[Source records]
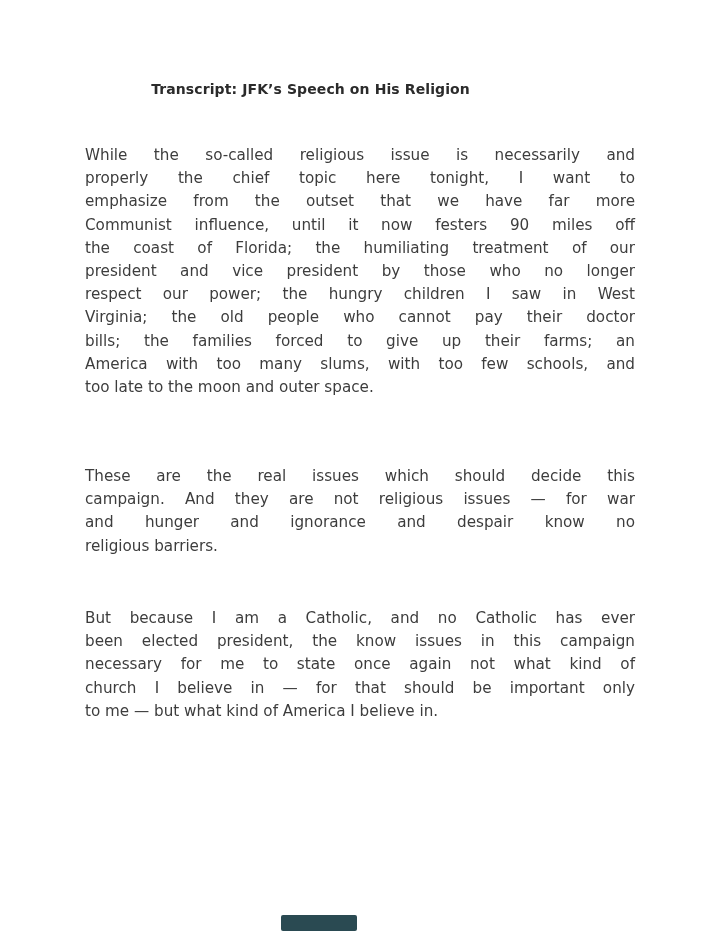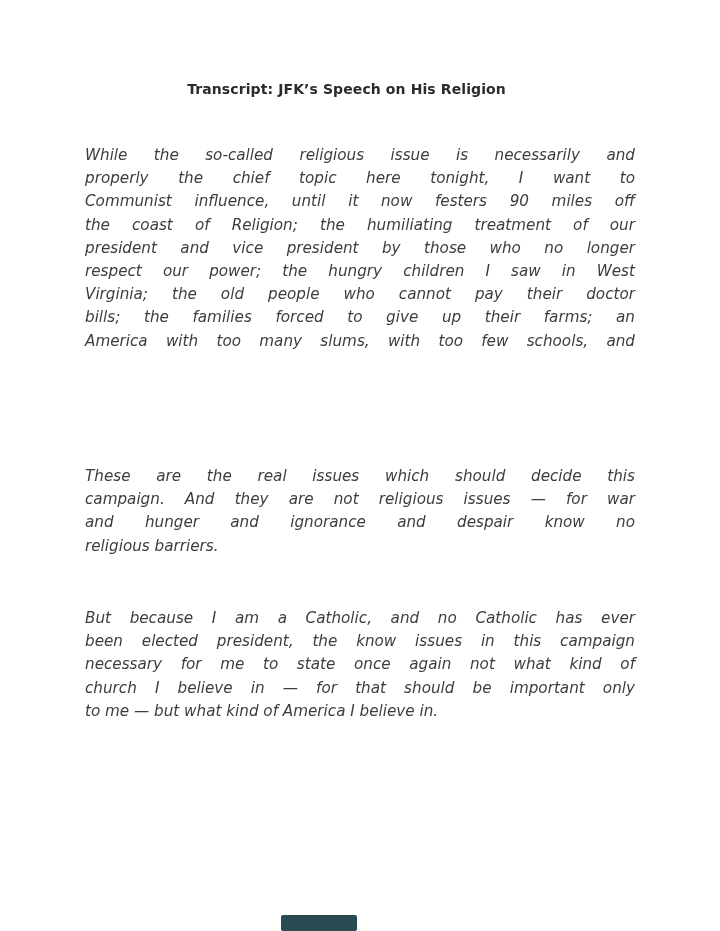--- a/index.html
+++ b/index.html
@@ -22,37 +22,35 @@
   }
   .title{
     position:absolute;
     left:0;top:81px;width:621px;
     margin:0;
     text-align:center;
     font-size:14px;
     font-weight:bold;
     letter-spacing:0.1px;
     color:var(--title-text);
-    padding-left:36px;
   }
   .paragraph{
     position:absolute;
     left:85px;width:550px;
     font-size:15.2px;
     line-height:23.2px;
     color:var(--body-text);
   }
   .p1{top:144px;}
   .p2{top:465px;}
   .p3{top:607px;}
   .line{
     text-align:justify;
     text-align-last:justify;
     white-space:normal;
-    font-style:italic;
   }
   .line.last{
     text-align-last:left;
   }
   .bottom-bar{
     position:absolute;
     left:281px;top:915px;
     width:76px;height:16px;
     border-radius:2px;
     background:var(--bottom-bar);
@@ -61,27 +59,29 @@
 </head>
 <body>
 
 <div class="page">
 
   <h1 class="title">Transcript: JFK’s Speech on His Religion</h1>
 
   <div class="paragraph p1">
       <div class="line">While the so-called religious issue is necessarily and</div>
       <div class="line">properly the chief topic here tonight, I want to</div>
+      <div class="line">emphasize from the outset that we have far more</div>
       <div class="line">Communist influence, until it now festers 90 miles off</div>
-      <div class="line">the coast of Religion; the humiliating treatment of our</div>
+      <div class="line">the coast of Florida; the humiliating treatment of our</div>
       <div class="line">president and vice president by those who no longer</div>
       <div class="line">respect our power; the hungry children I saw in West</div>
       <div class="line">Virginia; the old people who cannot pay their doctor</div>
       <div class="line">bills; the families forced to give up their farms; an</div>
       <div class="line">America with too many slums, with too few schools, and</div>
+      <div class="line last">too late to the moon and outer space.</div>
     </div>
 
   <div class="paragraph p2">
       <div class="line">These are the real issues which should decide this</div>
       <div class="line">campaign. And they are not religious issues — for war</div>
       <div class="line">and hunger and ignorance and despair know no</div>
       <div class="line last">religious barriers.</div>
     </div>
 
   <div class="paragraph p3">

_What to work on_
Write out all the entries word for word, but drop the pictures.

_Your solution_
--- a/index.html
+++ b/index.html
@@ -22,37 +22,35 @@
   }
   .title{
     position:absolute;
     left:0;top:81px;width:621px;
     margin:0;
     text-align:center;
     font-size:14px;
     font-weight:bold;
     letter-spacing:0.1px;
     color:var(--title-text);
-    padding-left:36px;
   }
   .paragraph{
     position:absolute;
     left:85px;width:550px;
     font-size:15.2px;
     line-height:23.2px;
     color:var(--body-text);
   }
   .p1{top:144px;}
   .p2{top:465px;}
   .p3{top:607px;}
   .line{
     text-align:justify;
     text-align-last:justify;
     white-space:normal;
-    font-style:italic;
   }
   .line.last{
     text-align-last:left;
   }
   .bottom-bar{
     position:absolute;
     left:281px;top:915px;
     width:76px;height:16px;
     border-radius:2px;
     background:var(--bottom-bar);
@@ -61,27 +59,29 @@
 </head>
 <body>
 
 <div class="page">
 
   <h1 class="title">Transcript: JFK’s Speech on His Religion</h1>
 
   <div class="paragraph p1">
       <div class="line">While the so-called religious issue is necessarily and</div>
       <div class="line">properly the chief topic here tonight, I want to</div>
+      <div class="line">emphasize from the outset that we have far more</div>
       <div class="line">Communist influence, until it now festers 90 miles off</div>
-      <div class="line">the coast of Religion; the humiliating treatment of our</div>
+      <div class="line">the coast of Florida; the humiliating treatment of our</div>
       <div class="line">president and vice president by those who no longer</div>
       <div class="line">respect our power; the hungry children I saw in West</div>
       <div class="line">Virginia; the old people who cannot pay their doctor</div>
       <div class="line">bills; the families forced to give up their farms; an</div>
       <div class="line">America with too many slums, with too few schools, and</div>
+      <div class="line last">too late to the moon and outer space.</div>
     </div>
 
   <div class="paragraph p2">
       <div class="line">These are the real issues which should decide this</div>
       <div class="line">campaign. And they are not religious issues — for war</div>
       <div class="line">and hunger and ignorance and despair know no</div>
       <div class="line last">religious barriers.</div>
     </div>
 
   <div class="paragraph p3">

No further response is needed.